▶ _Activity_: Copy the listing below letter for letter, passing over each picture.

▶ _Information_:
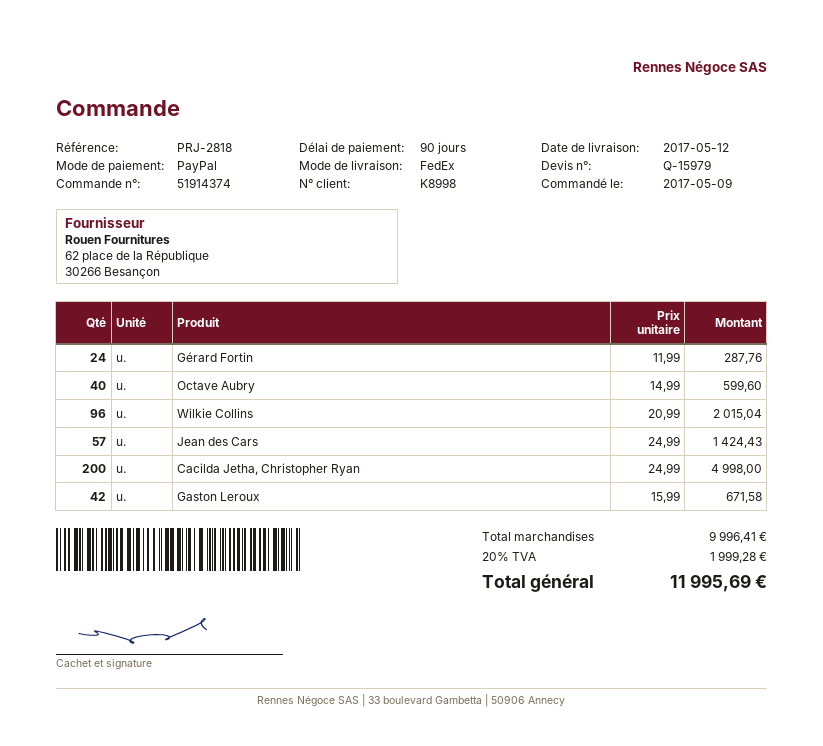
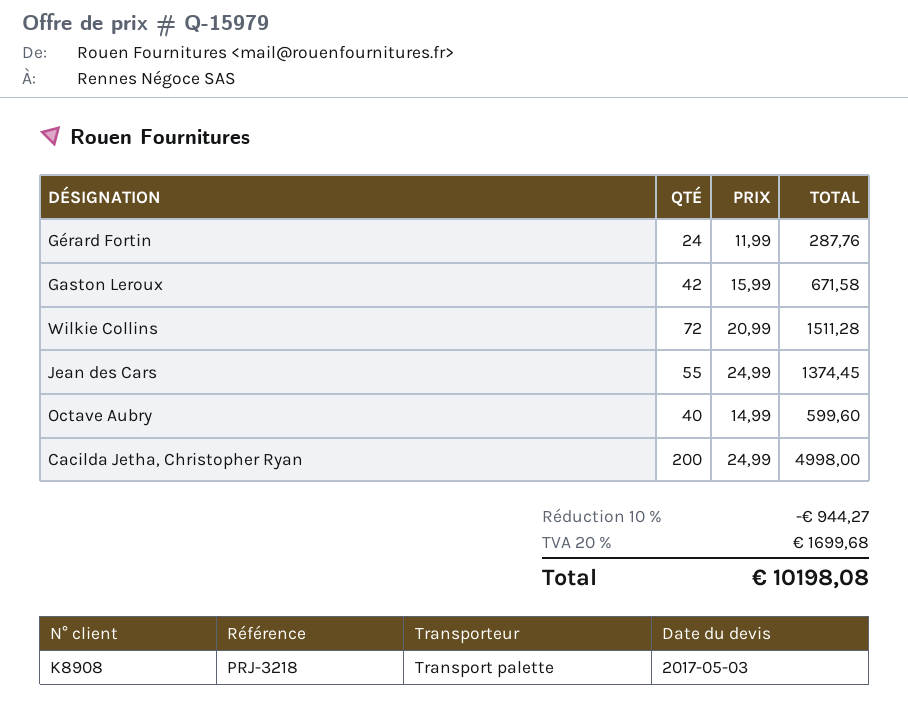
customer number: K8998 -> K8908
reference: PRJ-2818 -> PRJ-3218
shipping method: FedEx -> pallet freight
Wilkie Collins: 96 x 20.99 = 2015.04 -> 72 x 20.99 = 1511.28
Jean des Cars: 57 x 24.99 = 1424.43 -> 55 x 24.99 = 1374.45
discount: none -> 10% = 944.27
tax: 20% = 1999.28 -> 20% = 1699.68
total: 11995.69 -> 10198.08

▶ _Solved exercise_:
customer number: K8998 -> K8908
reference: PRJ-2818 -> PRJ-3218
shipping method: FedEx -> pallet freight
Wilkie Collins: 96 x 20.99 = 2015.04 -> 72 x 20.99 = 1511.28
Jean des Cars: 57 x 24.99 = 1424.43 -> 55 x 24.99 = 1374.45
discount: none -> 10% = 944.27
tax: 20% = 1999.28 -> 20% = 1699.68
total: 11995.69 -> 10198.08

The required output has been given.